In a Regression class, less computationally intensive algorithms are suggested.

Forward Regression adds variables until there are no further significant variables to add.

Backward Regression

Backward Regression removes variables until there are no further non-significant variables to remove.

And there are variations on Forward and Backward regression that are presented.

These methods are used for feature selection.

Moving beyond unbiased estimators

Least Squares produces unbiased estimators that have minimum variance. In Econometics this is BLUE.

Now, considering the Variance/Bias Tradeoff, it may be possible to develop biased estimators that have lower variance.

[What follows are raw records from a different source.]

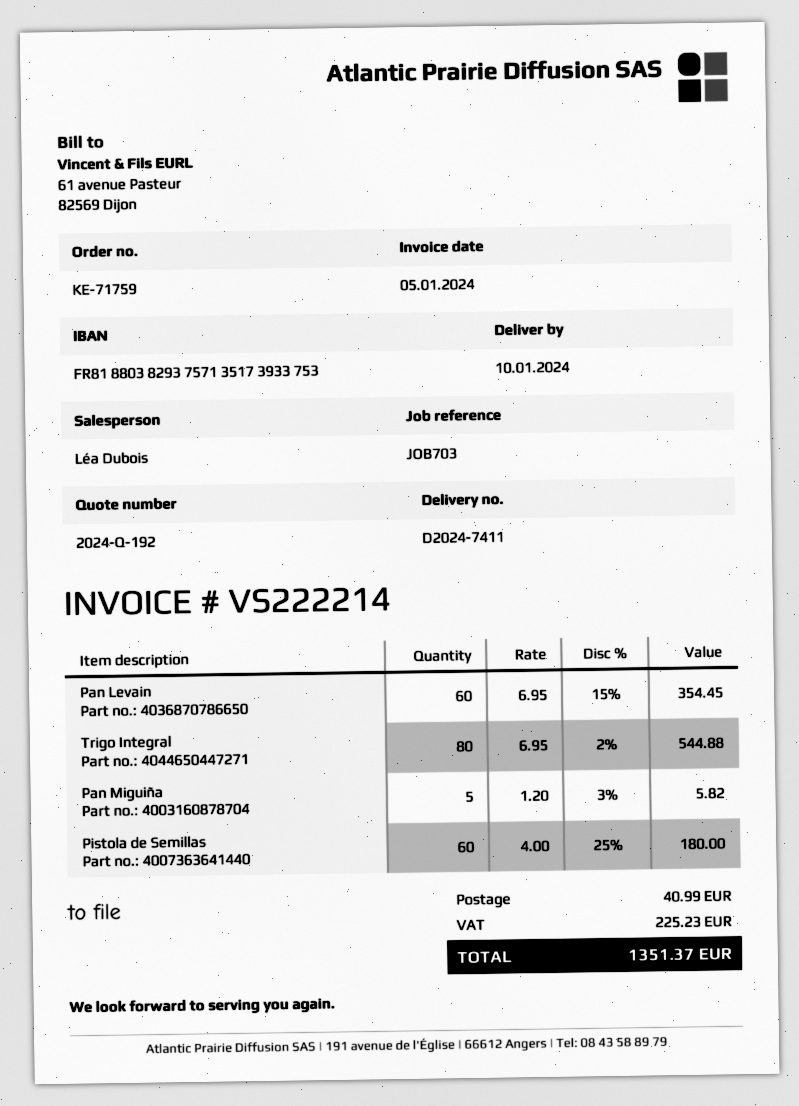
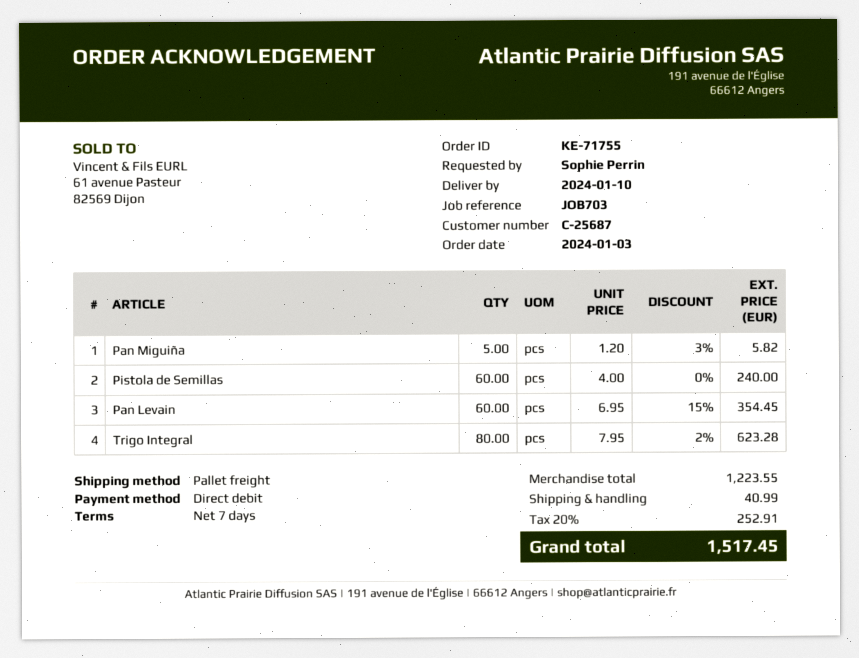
order number: KE-71759 -> KE-71755
Trigo Integral: 80 x 6.95 - 2% = 544.88 -> 80 x 7.95 - 2% = 623.28
Pistola de Semillas: 60 x 4.00 - 25% = 180.00 -> 60 x 4.00 = 240.00
tax: 225.23 -> 252.91
total: 1351.37 -> 1517.45

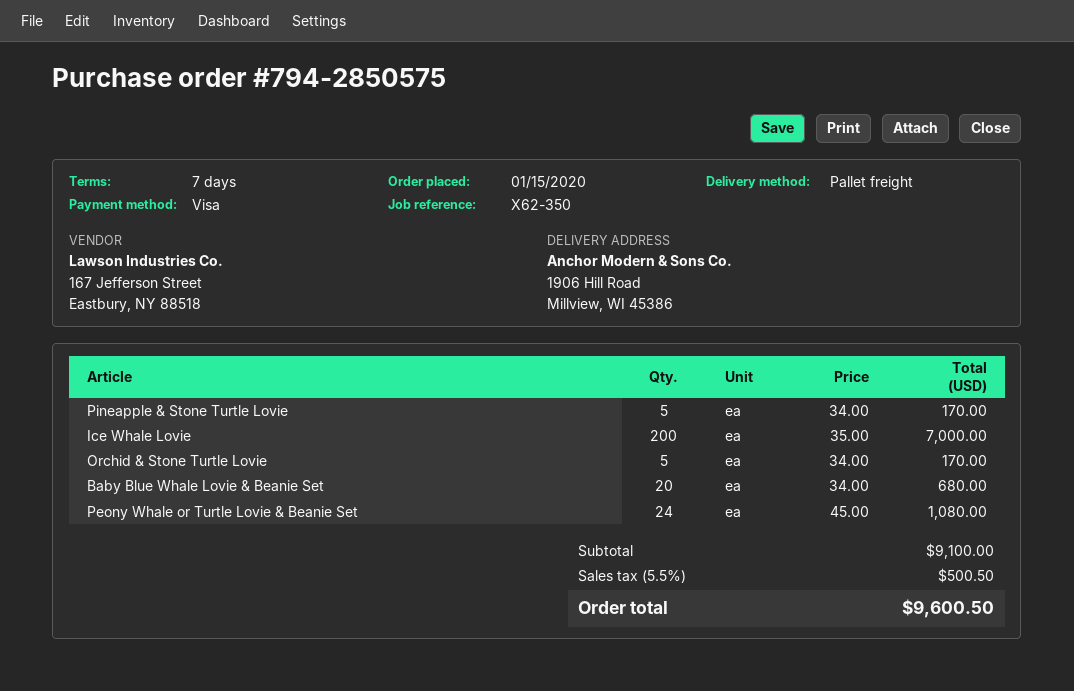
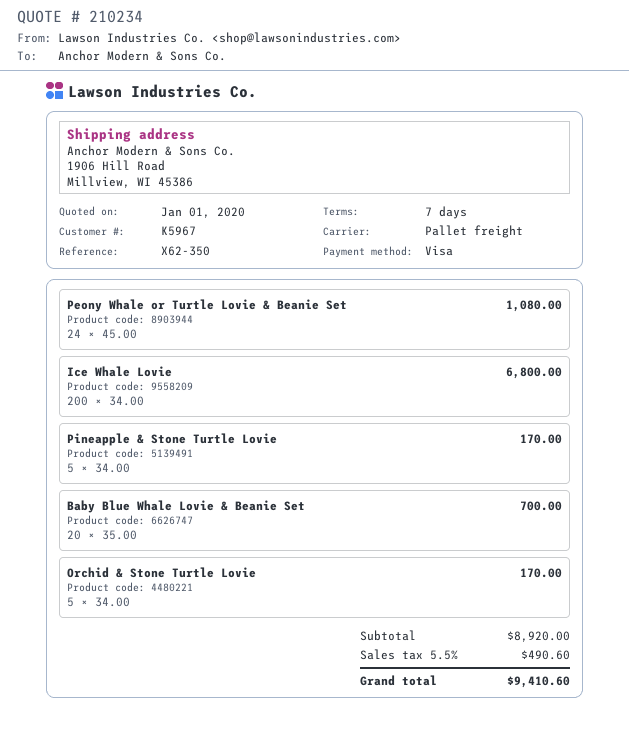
Ice Whale Lovie: 200 x 35.00 = 7000.00 -> 200 x 34.00 = 6800.00
Baby Blue Whale Lovie & Beanie Set: 20 x 34.00 = 680.00 -> 20 x 35.00 = 700.00
subtotal: 9100.00 -> 8920.00
tax: 5.5% = 500.50 -> 5.5% = 490.60
total: 9600.50 -> 9410.60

The additional bias with lower variance, may produce more understandable models and the bias and variance may be quite small with Big Data.

Ridge Regression

With large numbers of features using a more automated feature selection algorithm is helpful.

The goal would be "remove" the unimporatant variables from the model.

Ridge Regression "shrinks" the estimates of the \(\beta\)'s toward zero.

This is done by adding a penalty to the optimization problem.

\(\sum_i \left( y_i - \beta_0 - \sum_j \beta_j x_{ij}\right)^2 + \lambda \sum \beta_j^2 = RSS + \lambda \sum \beta_j^2\)

Ridge Regression

With \(\lambda\) = 0 the usual linear regression is fit.

With larger values of the tuning parameter \(\lambda\) the lesser important \(\beta\)'s are pushed to zero.

This is an automated feature selection algorithm.

The Lasso

While Ridge Regression is useful it leaves "all" of the features in the model, but with small estimated \(\beta\)'s.

What would be better, force them to zero. That is automate the removal of the lesser important \(\beta\)'s.

This is what The Lasso does.

The penalty is changed

\(\sum_i \left( y_i - \beta_0 - \sum_j \beta_j x_{ij}\right)^2 + \lambda \sum | \beta_j| = RSS + \lambda \sum | \beta_j|\)

Ridge Regression and The Lasso, difference

To see what the difference between Ridge Regression and The Lasso, see page 222 in An Introduction to Statistical Learning.

From Wikipedia

PCA and MDS

Alternative approaches to the related problem of feature reduction,

Again from Wikipedia

Mapping data from a higher dimensional space into a lower dimensional space while retaining the information in the original data.

Big Data

Two kinds of Big Data, high-dimensional data.

Tall data, \(n >> p\)

With tall data we can use ordinary linear regression, but if \(p\) is larger but still smaller than \(n\), feature selection needs to be automated. Lasso is useful.

Wide data, \(n << p\)

With wide data we cannot use ordinary linear regression, feature selection needs to be automated. Lasso is useful.